The oldest Zhong in China can be traced as far back as 2,100 BCE, and there is also the variation called Yongzhong (suspended bells), which features a straight handle and suspended on a wooden frame.

There is also a variation of Yongzhong called the Niuzhong, that features a ring to allows for vertical suspensions. Yongzhong is as old as the 10th century BCE while Niuzhong originated in the 8th century BCE.

However, the arrangement of these Zhong bells into Bianzhong was only developed in the Zhou Dynasty (1046-256 BCE) with between 13 and 64 bells in the arrangement.

Back then, the Bianzhong was a special instrument only owned by upper-class nobles and is widely regarded as the symbol of success and wealth.

A complete ceremonial set of Bianzhong, consisting of 65 Zhong bells in a near-perfect state was excavated in the tomb of Marquis Yi, the ruler of Zeng, present-day Hubei province (who died around 430BCE).

The general range of a Zhong height is around 5.9”-15.7” (15-40cm), but there are those as small as 3.5” (9cm) and as big as 60” (153cm) in height.
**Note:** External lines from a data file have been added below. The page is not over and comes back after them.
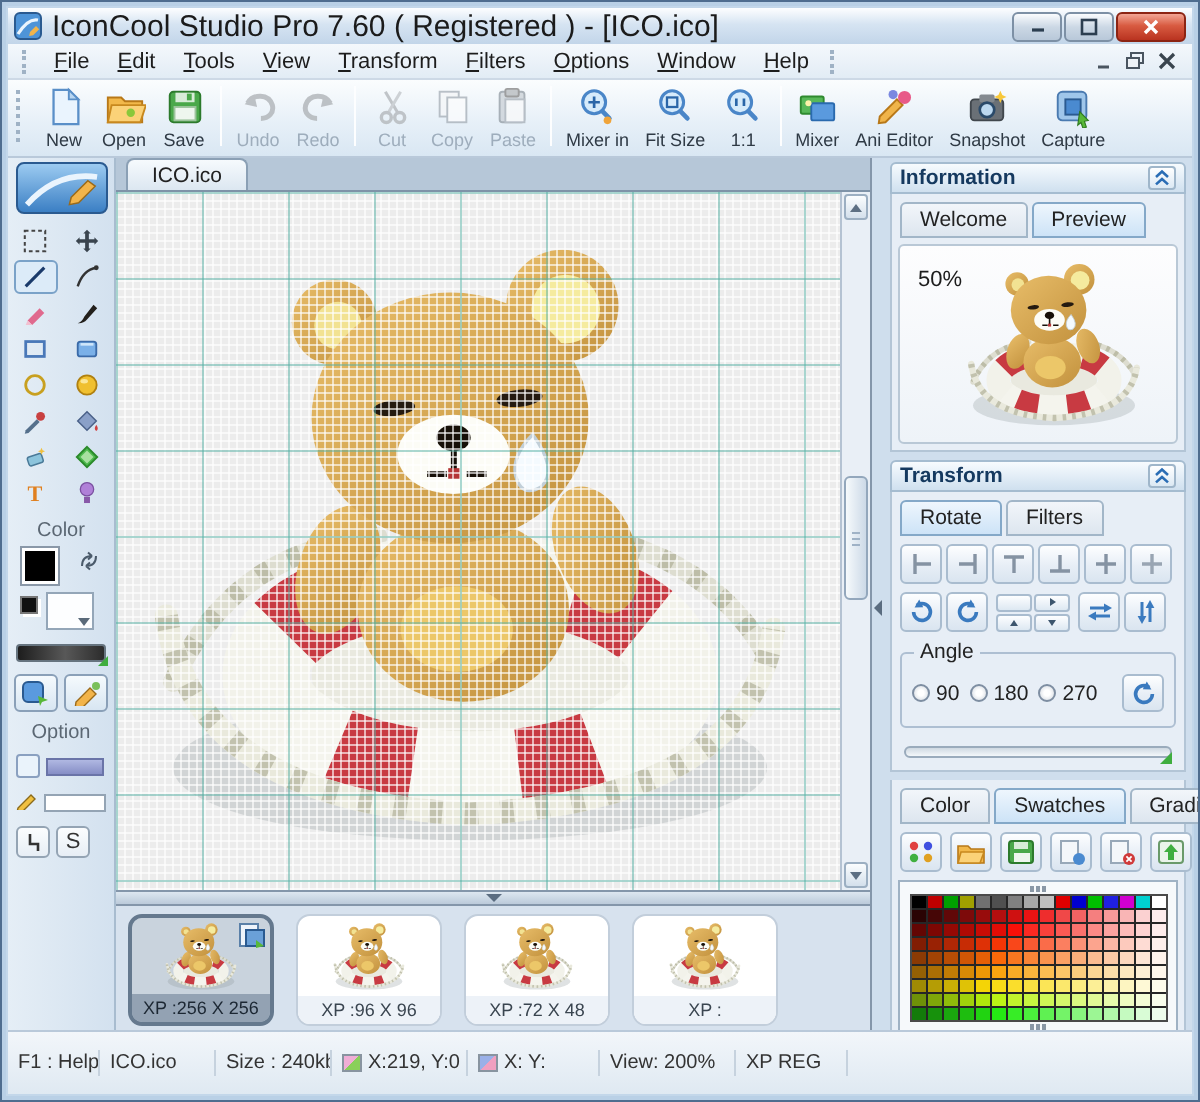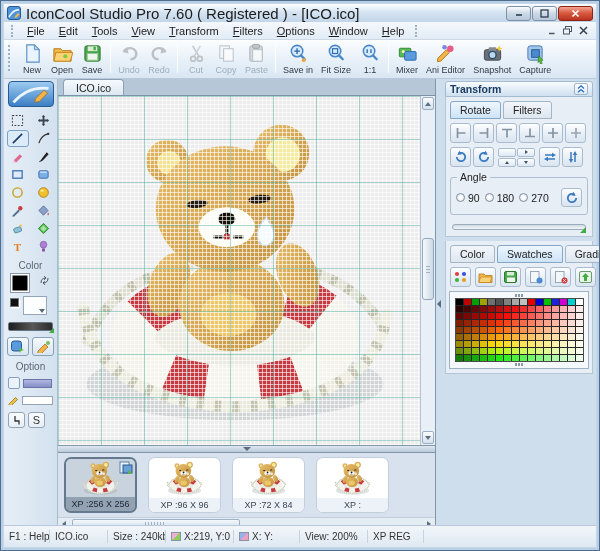"Save in" span.tlabel { text: Save -> Mixer }
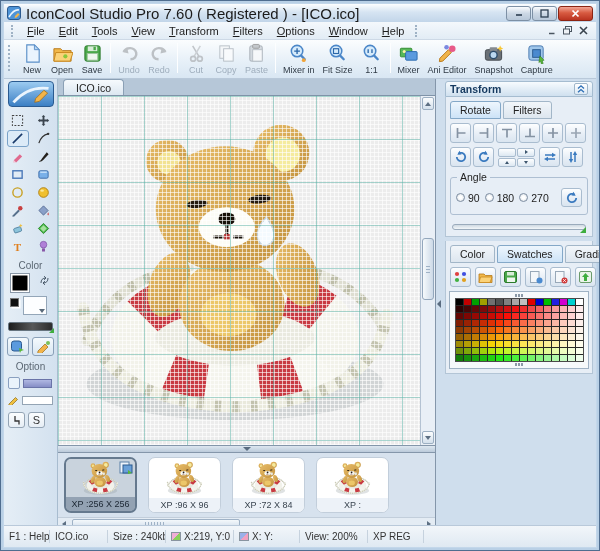"Information" div.section { html: none -> <div> <div> <span>Information</span> <span> <svg> <path></path> </svg> </span> </div> <div> <div> <span>Welcome</span> <span>Preview</span> </div> <div> <span>50%</span> <svg> <use></use> </svg> </div> </div> </div> }
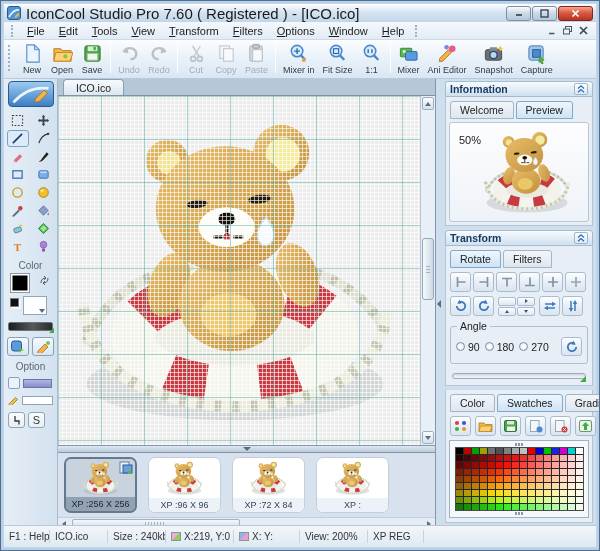"XP :72 X 84" div.card-lbl { text: 84 -> 48 }
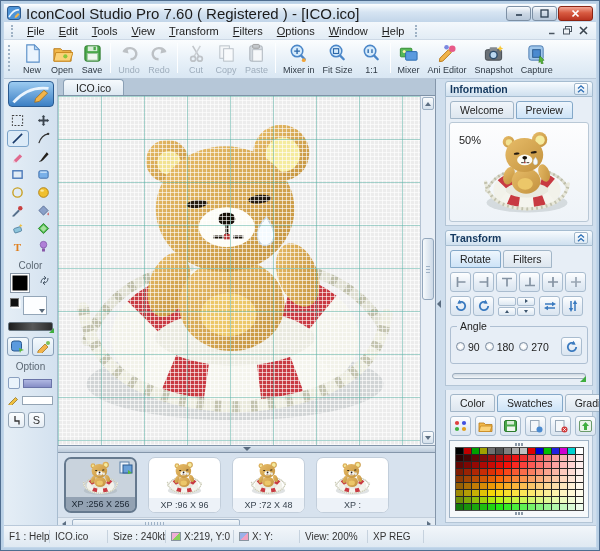"F1 : Help" .statusbar { height: 22px -> 32px }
The smaller the Zhong’s volume, the higher the pitch it produces.

In modern times, the Bianzhong is widely used in Korea and Taiwan in Confucian religious celebrations.

However, since the rediscovery of Zhou-period Bianzhong in 1978, there have been various movements to revitalize the traditional Bianzhong. Since the 1980s, there have been many reconstructionist performances of Zhou-period Bianzhong in China and worldwide.